La privación ilegitima de libertad, en la cárcel regional, del abogado Paraguayo Cubas, pasó a convertirle en un preso político, que no debería ocurrir en un país, donde, supuestamente, se practica la democracia y el respeto al estado de derecho. La semana pasada, con piolita, el juez de sentencia Vera, le otorgó medidas sustitutivas, que el imputado no acepta y que prefiere regresar a la Penitenciaría Regional.
Pero con lo que viene ocurriendo últimamente, el Paraguay ha regresado al oscurantismo político, que, aparentemente, ya se tenía desterrado, desde la caída de la dictadura de Stroessner. Sin embargo, jueces y fiscales funcionales al sistema prebendario se dedicaron en los últimos días a desempolvar leyes ya perimidas y que eran utilizadas en el gobierno de Stroessner, para perseguir y atosigar a personas que discordaban con el régimen de esa época. Actualmente ocurre exactamente lo mismo.
Hoy regresamos por un camino tortuoso, con la persecución de ciudadanos que denuncian hechos irregulares que ocurren en las instituciones públicas, como el caso de los abogados Paraguayo Cubas, Jorge Brítez y el concejal comunal esteño, Celso “Kelembu” Miranda, que sufrieron una tenaz persecución política y judicial, comandada por el jefe del clan paranaense, Ernesto Javier Zacarías Irún.

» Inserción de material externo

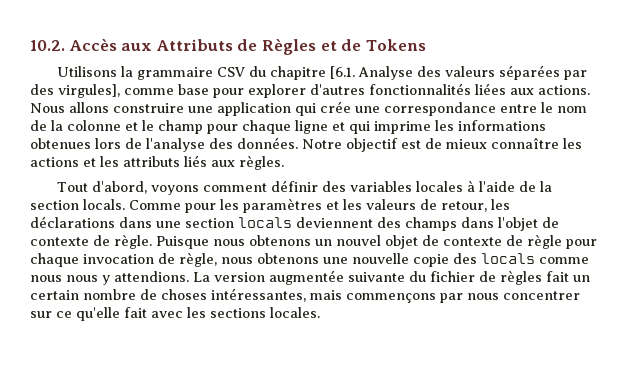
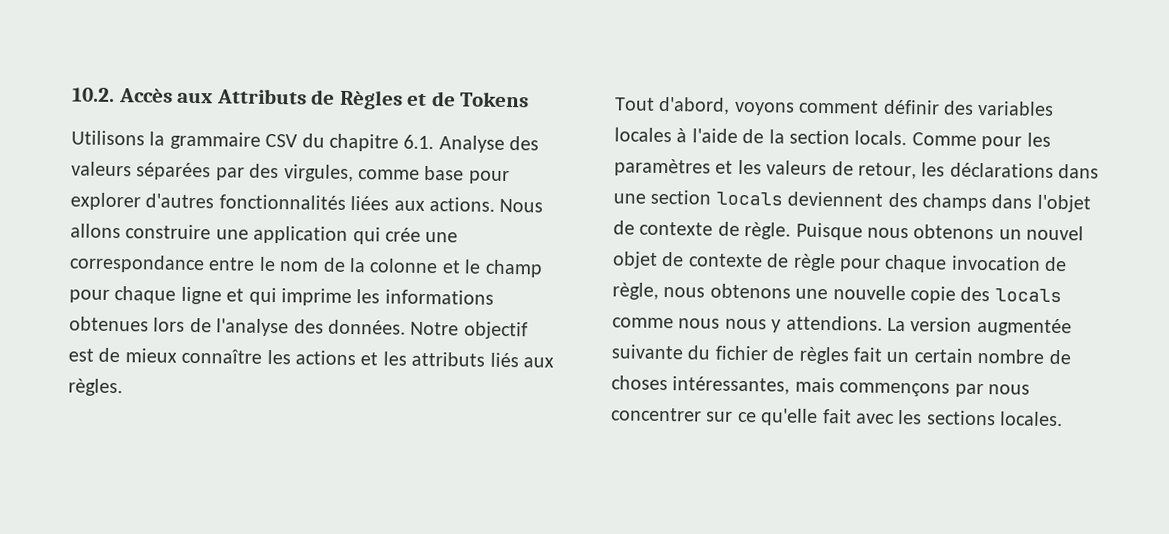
- Utilisons la grammaire CSV du chapitre [6.1. Analyse des valeurs séparées par des virgules], comme base pour explorer d'autres fonctionnalités liées aux actions.
+ Utilisons la grammaire CSV du chapitre 6.1. Analyse des valeurs séparées par des virgules, comme base pour explorer d'autres fonctionnalités liées aux actions.

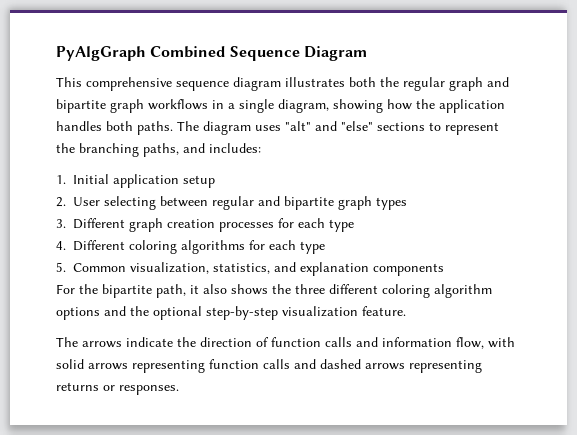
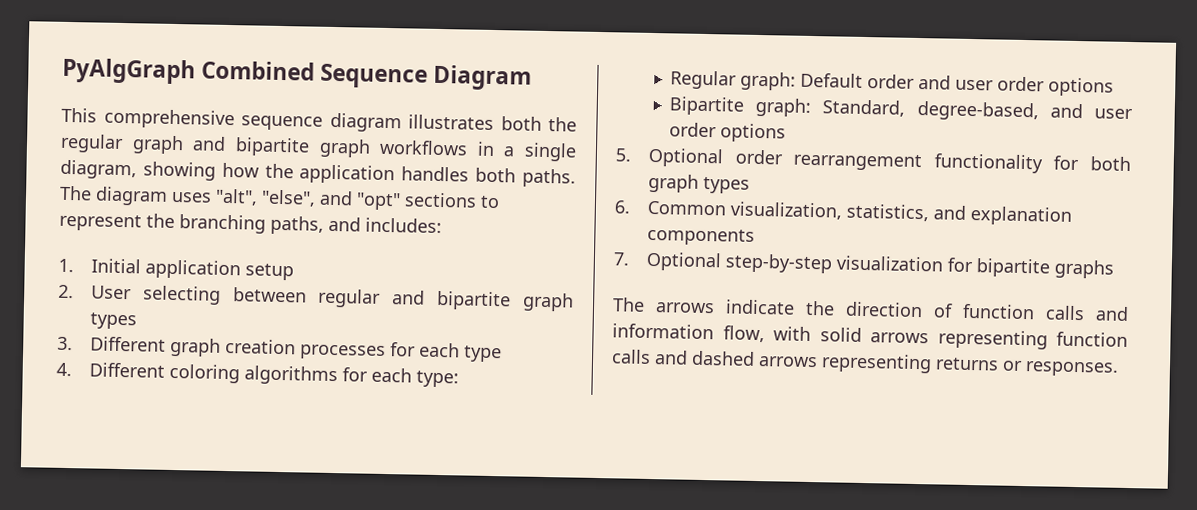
- The diagram uses "alt" and "else" sections to represent the branching paths, and includes:
+ The diagram uses "alt", "else", and "opt" sections to represent the branching paths, and includes:
- 4. Different coloring algorithms for each type
- 5. Common visualization, statistics, and explanation components
+ 4. Different coloring algorithms for each type:
+ Regular graph: Default order and user order options
+ Bipartite graph: Standard, degree-based, and user order options
+ 5. Optional order rearrangement functionality for both graph types
+ 6. Common visualization, statistics, and explanation components
- For the bipartite path, it also shows the three different coloring algorithm options and the optional step-by-step visualization feature.
+ 7. Optional step-by-step visualization for bipartite graphs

Los mismos fueron detenidos y llevados presos a la Jefatura de Policía por decisión de una fiscal de nombre Analía Rodríguez, esposa del secretario general de la municipalidad de Ciudad del Este. ¿Qué garantía tiene el ciudadano de que sea juzgado imparcialmente por una representante del Ministerio Público, cuyo cónyuge ocupa alto cargo en la institución municipal al servicio del clan Zacarías? La fiscal, pese a todo esto, no se dignó a separar del caso en que se vieron involucradas las tres personas en cuestión.
A pesar de la flagrante violación de la Constitución y la ley, ningún fiscal ni juez fue sancionado por sus superiores. De los tres procesados, Paraguayo Cubas fue encarcelado. Pero eso no le impidió para que continúe clamando justicia desde su lugar de reclusión, encarando a varios representantes del poder judicial de la zona, a quienes los trató de “corruptos y bandidos”, al tiempo de defecar en el despacho del magistrado Amilcar Marecos, como una muestra de que la justicia en este país es una verdadera “cagada”.

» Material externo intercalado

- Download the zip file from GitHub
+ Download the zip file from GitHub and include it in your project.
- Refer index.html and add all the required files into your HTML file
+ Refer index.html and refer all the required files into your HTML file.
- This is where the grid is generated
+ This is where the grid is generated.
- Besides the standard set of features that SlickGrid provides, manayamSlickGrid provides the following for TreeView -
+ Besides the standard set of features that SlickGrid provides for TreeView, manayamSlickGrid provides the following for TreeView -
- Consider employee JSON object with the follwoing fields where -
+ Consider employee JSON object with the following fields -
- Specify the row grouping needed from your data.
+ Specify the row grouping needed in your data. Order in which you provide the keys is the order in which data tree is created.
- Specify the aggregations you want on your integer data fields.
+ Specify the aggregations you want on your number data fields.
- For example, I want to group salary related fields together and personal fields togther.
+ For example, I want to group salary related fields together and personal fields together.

El Paraguay atraviesa por una de sus peores debilidades de su sistema democrático y republicano, donde pareciera que hemos regresado a la ley de la jungla, donde impera el más fuerte, ignorando y pisoteando elementales derechos de la ciudadanía. No hay mínima garantía para el pueblo, para aquella persona humilde, que clama justicia. Se vive en una clara y abierta anarquía, donde sobresale la clásica expresión de los déspotas: “Para los amigos todo, para los enemigos la ley”.
El comportamiento nefasto y cavernario de algunos miembros de la justicia local con el abogado Cubas, pasa a convertir a este ciudadano en un preso político, cuyo pecado es reclamar transparencia de gestión y la corrupción imperante en las instituciones públicas, concretamente en la municipalidad de Ciudad del Este.
El presidente Horacio Cartes a más de 3 años de gestión pareciera que aun no halló la brújula de su gobierno. Para peor, comienza a pactar con nefastos personajes, como Javier Zacarías Irún, abandonando a su suerte a la ciudadanía, premiando y ofreciendo protección a corruptos, como al clan Zacarías de Ciudad del Este. El mandatario ha perdido la confianza del pueblo, y para peor continúa haciendo mal los deberes. Ahora para completar el combo gubernamental, se volvió a la época tenebrosa, cuando eran perseguidos compatriotas que tenían una visión distinta de la realidad, como lo que hoy ocurre con el abogado Paraguayo Cubas, por exigir justicia.